Tem também Matar, um homem que mora nos Emirados Árabes e que “se transforma” em tigre em situações de stress (tipo o Hulk, só que nada muda na aparência externa dele). A sensação é tão forte que ele tem vontade de atacar pessoas.  Aqui ela analisa e mostra casos de esquizofrenia e porque no caso dele não se aplica completamente.

Louise é um caso muito curioso: ela percebe seu corpo e sua vida com se não fizesse parte e fosse uma espectadora. Graham não apenas acredita que está morto, como, mesmo falando, andando e vivendo como qualquer um de nós, sua atividade mental é bem próxima de uma pessoa morta mesmo. Por último tem o Joel, que tem uma capacidade sinestesia de sentir a dor de outra pessoa que estiver perto dele.

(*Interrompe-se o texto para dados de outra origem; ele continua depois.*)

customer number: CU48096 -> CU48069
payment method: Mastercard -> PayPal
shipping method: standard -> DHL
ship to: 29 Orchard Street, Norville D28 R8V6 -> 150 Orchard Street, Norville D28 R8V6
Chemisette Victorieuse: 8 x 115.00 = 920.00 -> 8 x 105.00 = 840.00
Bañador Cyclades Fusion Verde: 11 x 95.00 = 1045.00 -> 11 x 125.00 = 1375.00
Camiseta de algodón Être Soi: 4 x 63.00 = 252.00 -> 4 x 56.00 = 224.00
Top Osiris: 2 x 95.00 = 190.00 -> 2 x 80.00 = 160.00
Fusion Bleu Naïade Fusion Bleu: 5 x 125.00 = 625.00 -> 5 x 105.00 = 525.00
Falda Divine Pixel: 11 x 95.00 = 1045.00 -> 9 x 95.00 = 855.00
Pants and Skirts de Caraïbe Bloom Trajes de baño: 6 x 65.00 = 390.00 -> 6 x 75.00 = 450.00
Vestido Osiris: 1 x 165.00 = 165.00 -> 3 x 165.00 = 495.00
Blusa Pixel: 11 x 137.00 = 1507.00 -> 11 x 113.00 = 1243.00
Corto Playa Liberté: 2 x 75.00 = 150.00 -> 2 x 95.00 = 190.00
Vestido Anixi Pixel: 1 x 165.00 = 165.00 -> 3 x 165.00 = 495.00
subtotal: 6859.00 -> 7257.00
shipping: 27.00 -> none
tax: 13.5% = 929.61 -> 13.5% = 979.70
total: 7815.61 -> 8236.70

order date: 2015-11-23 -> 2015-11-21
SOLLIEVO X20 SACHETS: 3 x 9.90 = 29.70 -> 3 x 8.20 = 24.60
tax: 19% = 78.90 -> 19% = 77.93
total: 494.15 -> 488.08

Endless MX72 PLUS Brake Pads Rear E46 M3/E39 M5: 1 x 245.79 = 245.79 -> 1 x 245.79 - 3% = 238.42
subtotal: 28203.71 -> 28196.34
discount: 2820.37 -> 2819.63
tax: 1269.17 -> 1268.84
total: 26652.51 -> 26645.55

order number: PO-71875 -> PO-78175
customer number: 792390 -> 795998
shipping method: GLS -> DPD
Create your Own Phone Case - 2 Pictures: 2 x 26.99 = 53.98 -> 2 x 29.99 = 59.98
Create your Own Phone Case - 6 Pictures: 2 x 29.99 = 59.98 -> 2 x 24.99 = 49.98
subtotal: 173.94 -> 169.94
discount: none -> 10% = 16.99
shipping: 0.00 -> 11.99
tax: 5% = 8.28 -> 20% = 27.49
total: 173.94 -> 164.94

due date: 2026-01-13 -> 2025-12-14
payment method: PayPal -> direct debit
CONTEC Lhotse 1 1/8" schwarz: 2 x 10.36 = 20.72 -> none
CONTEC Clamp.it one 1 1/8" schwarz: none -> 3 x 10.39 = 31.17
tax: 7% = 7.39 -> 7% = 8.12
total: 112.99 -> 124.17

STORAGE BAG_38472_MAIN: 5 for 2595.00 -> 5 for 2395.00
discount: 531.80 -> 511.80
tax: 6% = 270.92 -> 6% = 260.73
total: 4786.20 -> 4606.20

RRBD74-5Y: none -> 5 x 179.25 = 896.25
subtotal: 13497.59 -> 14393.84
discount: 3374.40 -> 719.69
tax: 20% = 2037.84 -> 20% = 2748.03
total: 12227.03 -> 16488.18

Em todos os casos ela cita os estudos e os médicos responsáveis por cada caso; os diagnósticos, os tratamentos, os casos semelhantes e a evolução de cada paciente.

Nosso cérebro é mesmo uma máquina muito complexa; e parece ser muito fácil de estragar tudo e fazer a vida de alguém se tornar um inferno. As pessoas travam batalhas internas que a gente não faz ideia. Ou melhor, com a ajuda luxuosa da Helen, agora faz. Pelo menos um pouco.

Fascinante, interessantíssimo, recomendo muito.